Nel giorno del rito della lavanda dei piedi, prima della celebrazione della Pasqua, Papa Francesco ha presieduto con una cerimonia nei locali del carcere romano di Rebibbia.
Tra i detenuti, Totò Cuffaro, ha deciso di affidare ad una lettera al quotidiano cattolico Avvenire, la sua esperienza con Papa Francesco all’interno del carcere.
“Il Papa è voluto essere uno di noi, il suo amore e la sua Misericordia sono Cristo. Il carcere non è luogo sconsacrato: ‘Dove dimora il dolore il suolo è sacro’. Cristo arriva e porta pace alla disperazione degli uomini che sono al varco del confine, nelle urne del pianto. Arriva e libera gli spiriti legati alle catene.
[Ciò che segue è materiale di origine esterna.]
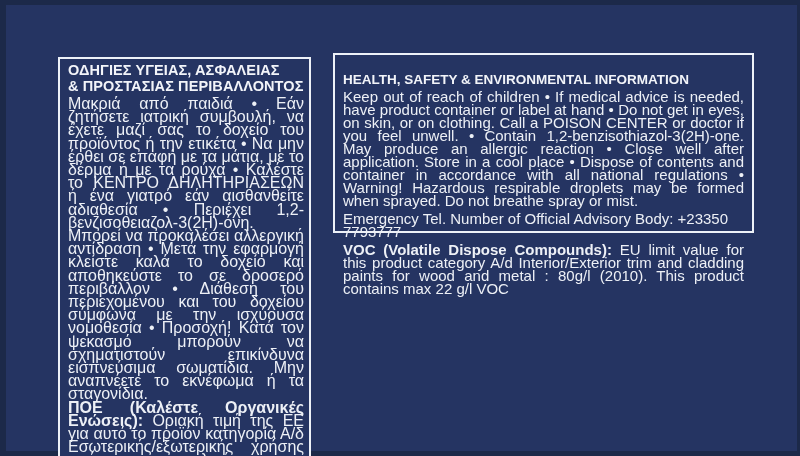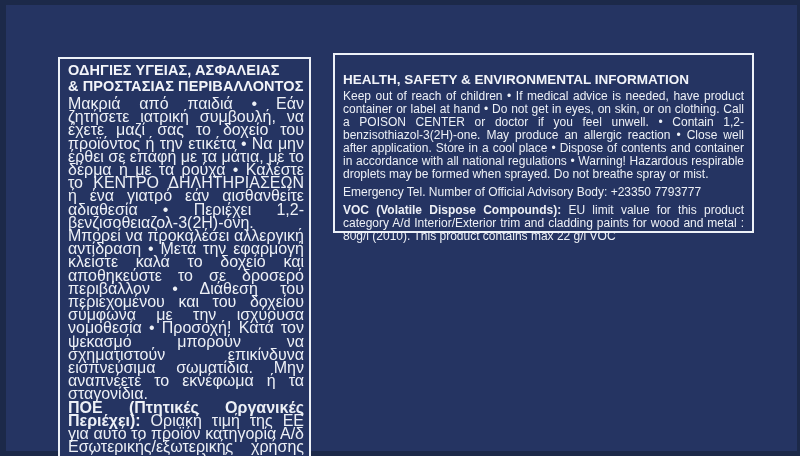--- a/index.html
+++ b/index.html
@@ -37,37 +37,37 @@
     font-size: 14.5px; line-height: 15.5px;
     letter-spacing: 0.1px;
     margin-bottom: 3px;
   }
   .box-right h2 {
     font-size: 13.5px; line-height: 16px;
     margin-bottom: 2px;
   }
   p { margin: 0; }
   .box-left p  { font-size: 16px;   line-height: 13.2px; }
-  .box-right p { font-size: 12px; line-height: 13px; }
+  .box-right p { font-size: 15px; line-height: 13px; }
   .justified { text-align: justify; }
   .tel-line { margin: 5px 0; }
   .voc b { font-weight: bold; }
 </style>
 </head>
 <body>
 
 <div class="sheet">
 
   <section class="box box-left">
     <h2>
       <span style="display:block">ΟΔΗΓΙΕΣ ΥΓΕΙΑΣ, ΑΣΦΑΛΕΙΑΣ</span>
       <span style="display:block">&amp; ΠΡΟΣΤΑΣΙΑΣ ΠΕΡΙΒΑΛΛΟΝΤΟΣ</span>
     </h2>
     <p class="justified">Μακριά από παιδιά • Εάν ζητήσετε ιατρική συμβουλή, να έχετε μαζί σας το δοχείο του προϊόντος ή την ετικέτα • Να μην έρθει σε επαφή με τα μάτια, με το δέρμα ή με τα ρούχα • Καλέστε το ΚΕΝΤΡΟ ΔΗΛΗΤΗΡΙΑΣΕΩΝ ή ένα γιατρό εάν αισθανθείτε αδιαθεσία • Περιέχει 1,2-βενζισοθειαζολ-3(2H)-όνη. Μπορεί να προκαλέσει αλλεργική αντίδραση • Μετά την εφαρμογή κλείστε καλά το δοχείο και αποθηκεύστε το σε δροσερό περιβάλλον • Διάθεση του περιεχομένου και του δοχείου σύμφωνα με την ισχύουσα νομοθεσία • Προσοχή! Κατά τον ψεκασμό μπορούν να σχηματιστούν επικίνδυνα εισπνεύσιμα σωματίδια. Μην αναπνέετε το εκνέφωμα ή τα σταγονίδια.</p>
-    <p class="justified voc"><b>ΠΟΕ (Πτητικές Οργανικές Περιέχει):</b><span> Οριακή τιμή της ΕΕ για αυτό το προϊόν κατηγορία Α/δ Εσωτερικής/εξωτερικής χρήσης χρώματα για τελειώματα και επενδύσεις από ξύλο και μέταλλο:  80 g/l (2018). Το προϊόν περιέχει κατά μέγιστο 22 g/l ΠΟΕ.</span></p>
+    <p class="justified voc"><b>ΠΟΕ (Καλέστε Οργανικές Ενώσεις):</b><span> Οριακή τιμή της ΕΕ για αυτό το προϊόν κατηγορία Α/δ Εσωτερικής/εξωτερικής χρήσης χρώματα για τελειώματα και επενδύσεις από ξύλο και μέταλλο:  80 g/l (2018). Το προϊόν περιέχει κατά μέγιστο 22 g/l ΠΟΕ.</span></p>
   </section>
 
   <section class="box box-right">
     <h2>HEALTH, SAFETY &amp; ENVIRONMENTAL INFORMATION</h2>
     <p class="justified">Keep out of reach of children • If medical advice is needed, have product container or label at hand • Do not get in eyes, on skin, or on clothing. Call a POISON CENTER or doctor if you feel unwell. • Contain 1,2-benzisothiazol-3(2H)-one. May produce an allergic reaction • Close well after application. Store in a cool place • Dispose of contents and container in accordance with all national regulations • Warning! Hazardous respirable droplets may be formed when sprayed. Do not breathe spray or mist.</p>
     <p class="tel-line">Emergency Tel. Number of Official Advisory Body: +23350 7793777</p>
     <p class="justified voc"><b>VOC (Volatile Dispose Compounds):</b><span> EU limit value for this product category A/d Interior/Exterior trim and cladding paints for wood and metal : 80g/l (2010). This product contains max 22 g/l VOC</span></p>
   </section>
 
 </div>

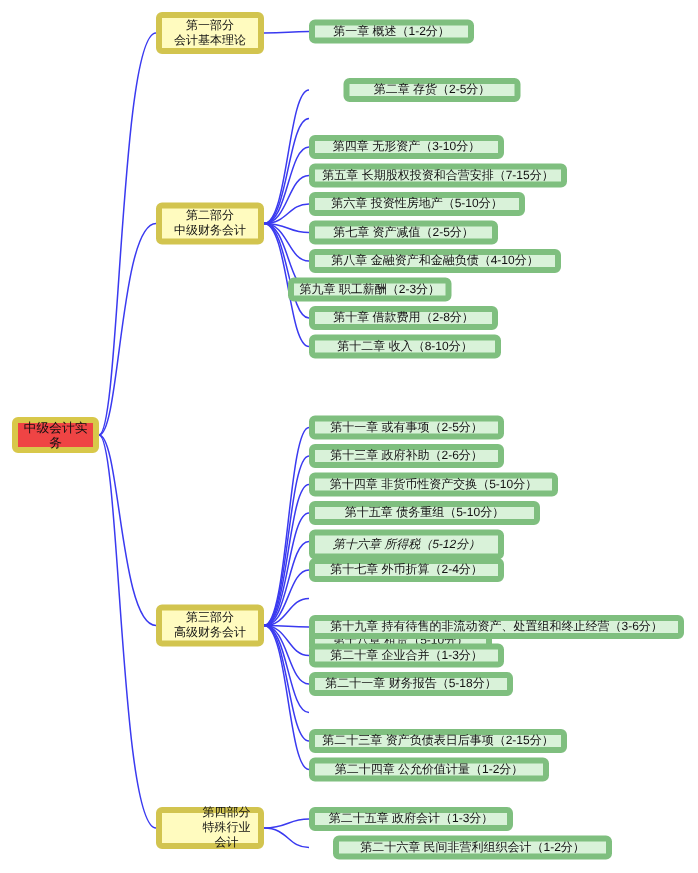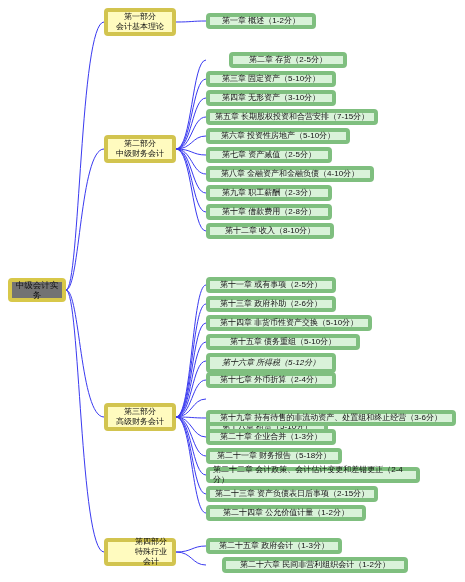--- a/index.html
+++ b/index.html
@@ -21,21 +21,21 @@
     font-size:8px;
     line-height:10px;
     text-align:center;
     display:flex;
     align-items:center;
     justify-content:center;
     padding:1px 3px;
     white-space:pre-line;
   }
   .root{
-    background:#737373;
+    background:#ef4444;
     border-color:#d8c84a;
     font-size:8.5px;
     font-weight:normal;
   }
   .lvl1{
     background:#fffbbf;
     border-color:#d2c44f;
     font-size:8px;
   }
   .lvl2{
@@ -93,43 +93,41 @@
 
   <div class="node root" style="left:8px;top:278px;width:58px;height:24px;">中级会计实务</div>
 
   <div class="node lvl1" style="left:104px;top:8px;width:72px;height:28px;">第一部分
 会计基本理论</div>
   <div class="node lvl2" style="left:206px;top:13px;width:110px;height:16px;">第一章 概述（1-2分）</div>
 
   <div class="node lvl1" style="left:104px;top:135px;width:72px;height:28px;">第二部分
 中级财务会计</div>
   <div class="node lvl2" style="left:206px;top:52px;width:118px;height:16px;margin-left:23px;">第二章 存货（2-5分）</div>
-  <div class="node lvl2" style="left:206px;top:71px;width:130px;height:16px;">第三章 固定资产（5-10分）</div>
   <div class="node lvl2" style="left:206px;top:90px;width:130px;height:16px;">第四章 无形资产（3-10分）</div>
   <div class="node lvl2" style="left:206px;top:109px;width:172px;height:16px;">第五章 长期股权投资和合营安排（7-15分）</div>
   <div class="node lvl2" style="left:206px;top:128px;width:144px;height:16px;">第六章 投资性房地产（5-10分）</div>
   <div class="node lvl2" style="left:206px;top:147px;width:126px;height:16px;">第七章 资产减值（2-5分）</div>
   <div class="node lvl2" style="left:206px;top:166px;width:168px;height:16px;">第八章 金融资产和金融负债（4-10分）</div>
-  <div class="node lvl2" style="left:206px;top:185px;width:126px;height:16px;">第九章 职工薪酬（2-3分）</div>
+  <div class="node lvl2" style="left:192px;top:185px;width:109px;height:16px;">第九章 职工薪酬（2-3分）</div>
   <div class="node lvl2" style="left:206px;top:204px;width:126px;height:16px;">第十章 借款费用（2-8分）</div>
   <div class="node lvl2" style="left:206px;top:223px;width:128px;height:16px;">第十二章 收入（8-10分）</div>
 
   <div class="node lvl1" style="left:104px;top:403px;width:72px;height:28px;">第三部分
 高级财务会计</div>
   <div class="node lvl2" style="left:206px;top:277px;width:130px;height:16px;">第十一章 或有事项（2-5分）</div>
   <div class="node lvl2" style="left:206px;top:296px;width:130px;height:16px;">第十三章 政府补助（2-6分）</div>
   <div class="node lvl2" style="left:206px;top:315px;width:166px;height:16px;">第十四章 非货币性资产交换（5-10分）</div>
   <div class="node lvl2" style="left:206px;top:334px;width:154px;height:16px;">第十五章 债务重组（5-10分）</div>
   <div class="node lvl2" style="left:206px;top:353px;width:130px;height:20px;font-style:italic;">第十六章 所得税（5-12分）</div>
   <div class="node lvl2" style="left:206px;top:372px;width:130px;height:16px;">第十七章 外币折算（2-4分）</div>
   <div class="node lvl2" style="left:206px;top:391px;width:122px;height:16px;margin-top:28px;">第十八章 租赁（5-10分）</div>
   <div class="node lvl2" style="left:206px;top:410px;width:250px;height:16px;">第十九章 持有待售的非流动资产、处置组和终止经营（3-6分）</div>
   <div class="node lvl2" style="left:206px;top:429px;width:130px;height:16px;">第二十章 企业合并（1-3分）</div>
   <div class="node lvl2" style="left:206px;top:448px;width:136px;height:16px;">第二十一章 财务报告（5-18分）</div>
-  <div class="node lvl2" style="left:206px;top:467px;width:214px;height:16px;">第二十二章 会计政策、会计估计变更和差错更正（2-4分）</div>
   <div class="node lvl2" style="left:206px;top:486px;width:172px;height:16px;">第二十三章 资产负债表日后事项（2-15分）</div>
   <div class="node lvl2" style="left:206px;top:505px;width:160px;height:16px;">第二十四章 公允价值计量（1-2分）</div>
 
   <div class="node lvl1" style="left:104px;top:538px;width:72px;height:28px;padding-left:25px;">第四部分
 特殊行业会计</div>
   <div class="node lvl2" style="left:206px;top:538px;width:136px;height:16px;">第二十五章 政府会计（1-3分）</div>
   <div class="node lvl2" style="left:206px;top:557px;width:186px;height:16px;margin-left:16px;">第二十六章 民间非营利组织会计（1-2分）</div>
 
 </div>
 

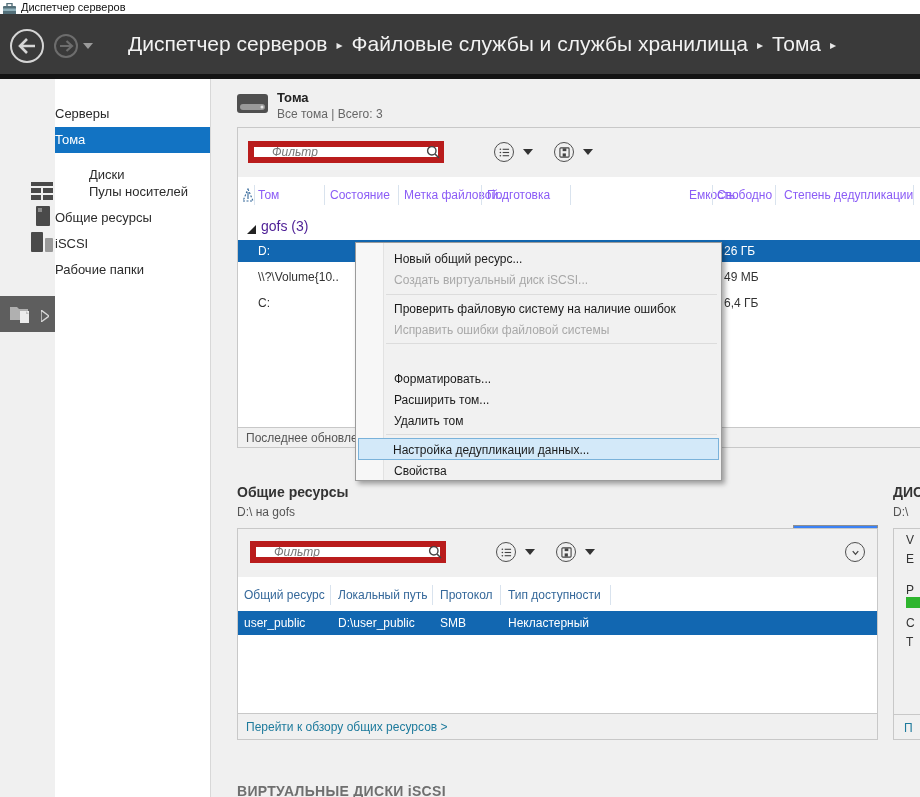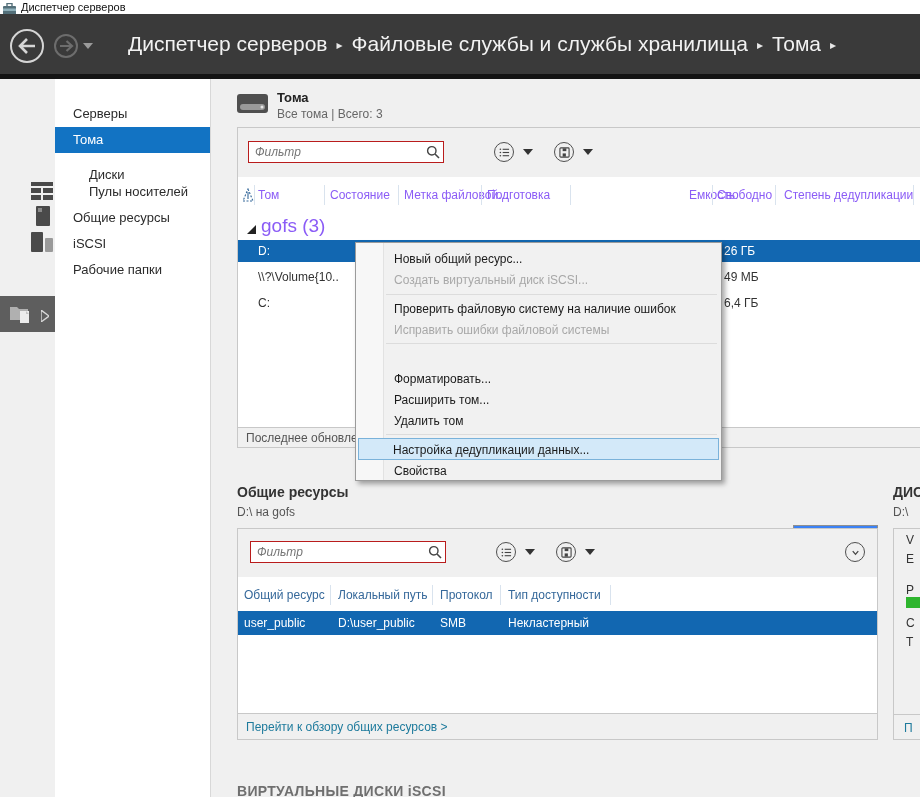--- a/index.html
+++ b/index.html
@@ -21,42 +21,42 @@
   .breadcrumb { left:128px; top:14px; height:60px; line-height:60px; font-size:21px; color:#f2f2f2; white-space:nowrap; font-weight:300; }
   .crumb { cursor:default; }
   .crumb-sep { font-size:12px; color:#e8e8e8; margin:0 9px; position:relative; top:-2px; }
 
   
   .rail { left:0; top:79px; width:55px; height:718px; background:#f0f0f0; }
   .rail-sel { left:0; top:217px; width:55px; height:36px; background:#5e5e5e; }
 
   
   .navpanel { left:55px; top:79px; width:156px; height:718px; background:#ffffff; border-right:1px solid #d8d8d8; }
-  .nav-item { left:55px; width:155px; height:26px; line-height:26px; font-size:13px; color:#2b2b2b; padding-left:18px; cursor:default; }
+  .nav-item { left:55px; width:155px; height:26px; line-height:26px; font-size:13px; color:#2b2b2b; cursor:default; }
   .nav-item.indent { padding-left:34px; }
   .nav-item.selected { background:#1273c3; color:#ffffff; }
 
   
   .content-bg { left:211px; top:79px; width:709px; height:718px; background:#f0f0f0; }
 
   
   .vol-title { left:277px; top:90px; font-size:13px; font-weight:bold; color:#222; }
   .vol-sub { left:277px; top:107px; font-size:12px; color:#666; }
   .drive-icon { left:237px; top:92px; }
   .volbox { left:237px; top:127px; width:684px; height:321px; border:1px solid #c8c8c8; background:#f0f0f0; }
-  .filter-input { left:248px; top:141px; width:196px; height:22px; border:1px solid #b91c1c; background:#fff; font-size:12px; padding:0 20px 0 6px; font-family:"Liberation Sans",sans-serif; }
+  .filter-input { left:248px; top:141px; width:196px; height:22px; border:6px solid #b91c1c; background:#fff; font-size:12px; padding:0 20px 0 18px; font-family:"Liberation Sans",sans-serif; }
   .filter-input::placeholder { color:#767676; font-style:italic; }
   .search-ico { width:14px; height:14px; }
   .circ-btn { width:20px; height:20px; border:1.5px solid #4f4f4f; border-radius:50%; display:flex; align-items:center; justify-content:center; background:transparent; }
   .dd-caret { width:0; height:0; border-left:5px solid transparent; border-right:5px solid transparent; border-top:6px solid #333; }
   .vol-table { left:238px; top:177px; width:682px; height:250px; background:#ffffff; }
   .hdr-cell { top:183px; height:24px; line-height:24px; font-size:12px; color:#8b5cf6; white-space:nowrap; cursor:default; }
   .hdr-sep { top:185px; width:1px; height:20px; background:#d9e3ee; }
   .grp-tri { left:247px; top:220px; }
-  .grp-label { left:261px; top:214px; height:24px; line-height:24px; font-size:19px; color:#8b5cf6; }
+  .grp-label { left:261px; top:214px; height:24px; line-height:24px; font-size:14px; color:#4c1d95; }
   .vol-row { left:238px; width:682px; height:22px; line-height:22px; font-size:12px; }
   .vol-row.sel { background:#1267b1; color:#ffffff; }
   .cell-name { position:absolute; left:20px; top:0; height:22px; line-height:22px; white-space:nowrap; }
   .cell-free { position:absolute; left:486px; top:0; height:22px; line-height:22px; white-space:nowrap; }
   .vol-status { left:238px; top:427px; width:682px; height:20px; line-height:20px; background:#f0f0f0; border-top:1px solid #c8c8c8; font-size:12px; color:#555; padding-left:8px; }
 
   
   .cmenu { left:355px; top:242px; width:367px; height:239px; background:#f1f1f1; border:1px solid #9b9b9b; box-shadow:3px 3px 5px rgba(0,0,0,0.35); z-index:50; }
   .cmenu-gutter { left:0; top:0; width:28px; height:237px; background:#f7f7f7; border-right:1px solid #e2e2e2; }
   .mi { left:38px; width:320px; height:21px; line-height:21px; font-size:12px; color:#1a1a1a; white-space:nowrap; cursor:default; }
Cristo è uno dei nostri, fatica con noi per riscattare il nostro passato e per ripristinare i nostri giorni.”
E così Totò Cuffaro, ex Governatore della Regione Sicilia, condannato a 7 anni per favoreggiamento aggravato alla mafia, parla dei suoi vani tentativi di fede negli anni scorsi, e del suo ritrovato amore per Dio: “Credevamo di averlo trovato nella liturgie a cui avevamo preso parte, di averlo raggiunto nei pellegrinaggi che avevamo fatto, di esserci stati accanto in meditazione nei ritiri spirituali, ma oggi possiamo dire che l’incontro che veramente ce lo ha fatto conoscere è accaduto qua dentro. In questo luogo, senza cercarla né aspettarla abbiamo sentito la Sua voce: inconfondibile. In questo luogo che tenta di far scomparire l’uomo Lui ci ha svelato la sua dimensione essenziale.”
Un cambiamento quasi paradossale, ma forse possibile quando ci si ritrova a convivere quotidianamente con se stessi e con le proprie colpe.